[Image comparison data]
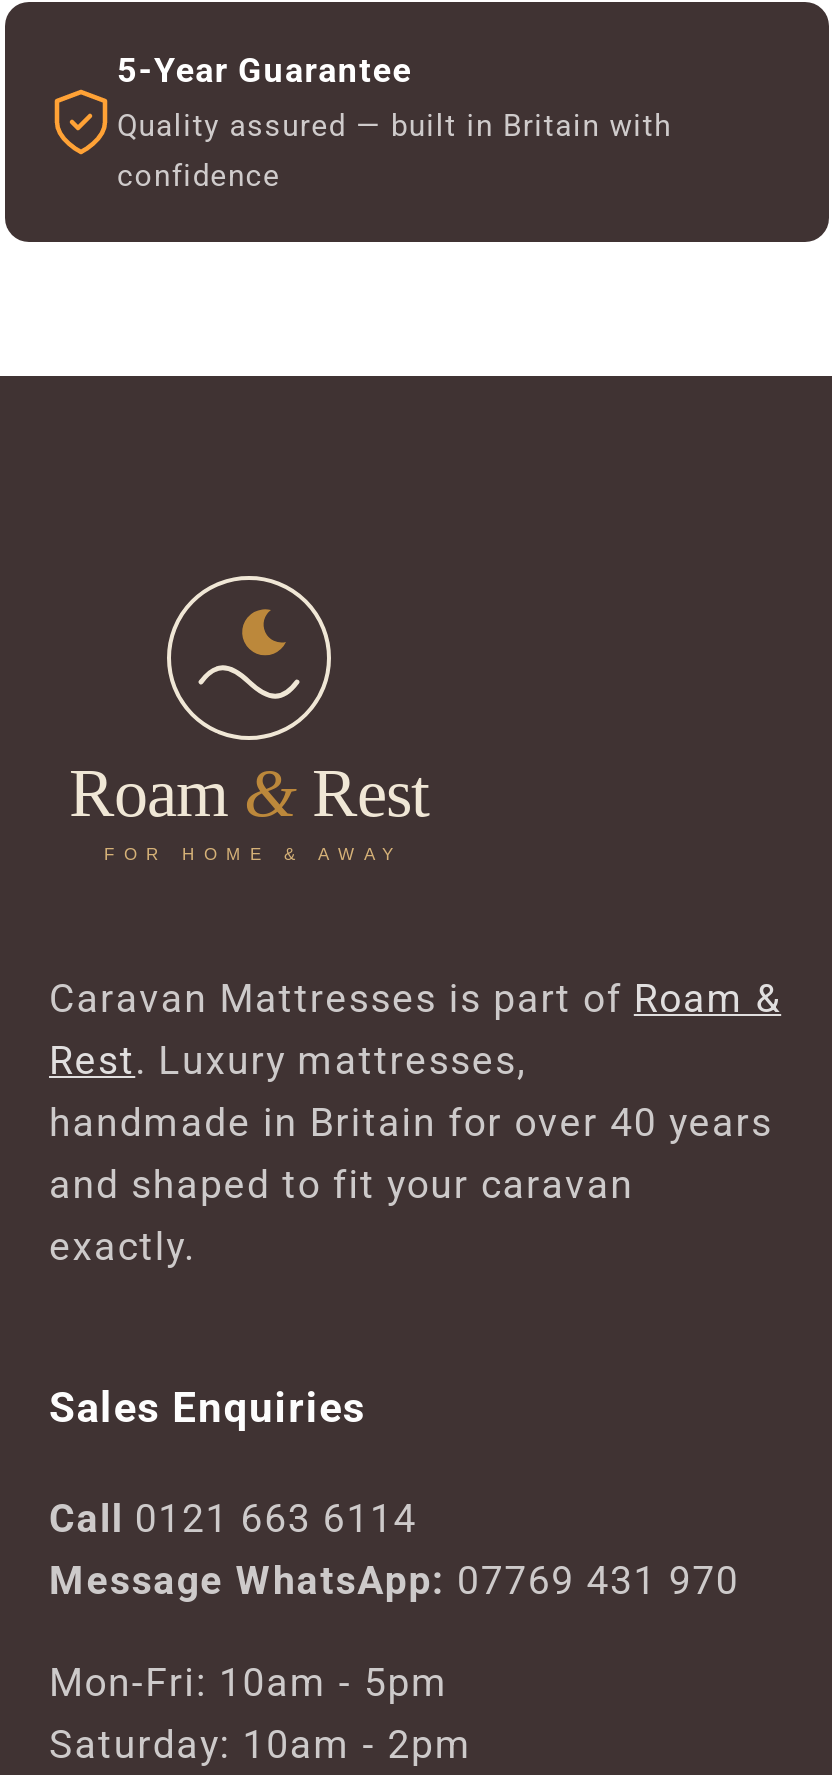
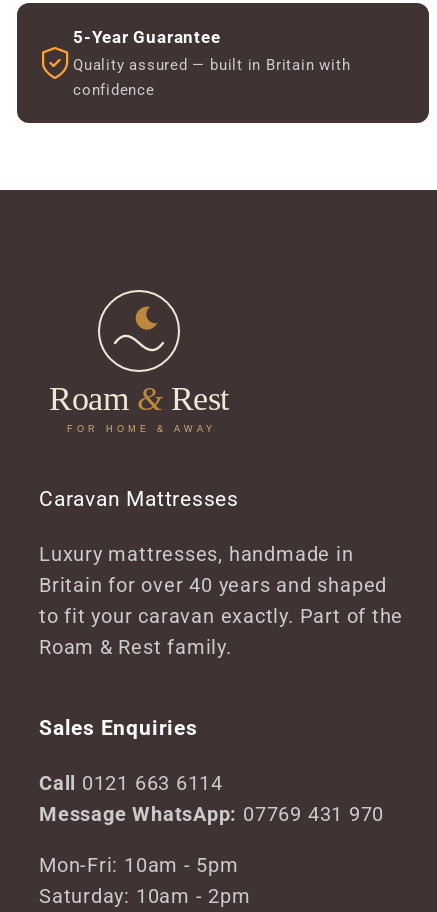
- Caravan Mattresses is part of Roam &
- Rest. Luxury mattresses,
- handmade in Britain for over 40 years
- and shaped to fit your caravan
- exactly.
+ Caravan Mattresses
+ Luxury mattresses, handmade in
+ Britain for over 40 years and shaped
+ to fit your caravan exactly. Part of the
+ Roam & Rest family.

Aim of the task:
Print all records word for word, no images.

Completed exercise:
- Caravan Mattresses is part of Roam &
- Rest. Luxury mattresses,
- handmade in Britain for over 40 years
- and shaped to fit your caravan
- exactly.
+ Caravan Mattresses
+ Luxury mattresses, handmade in
+ Britain for over 40 years and shaped
+ to fit your caravan exactly. Part of the
+ Roam & Rest family.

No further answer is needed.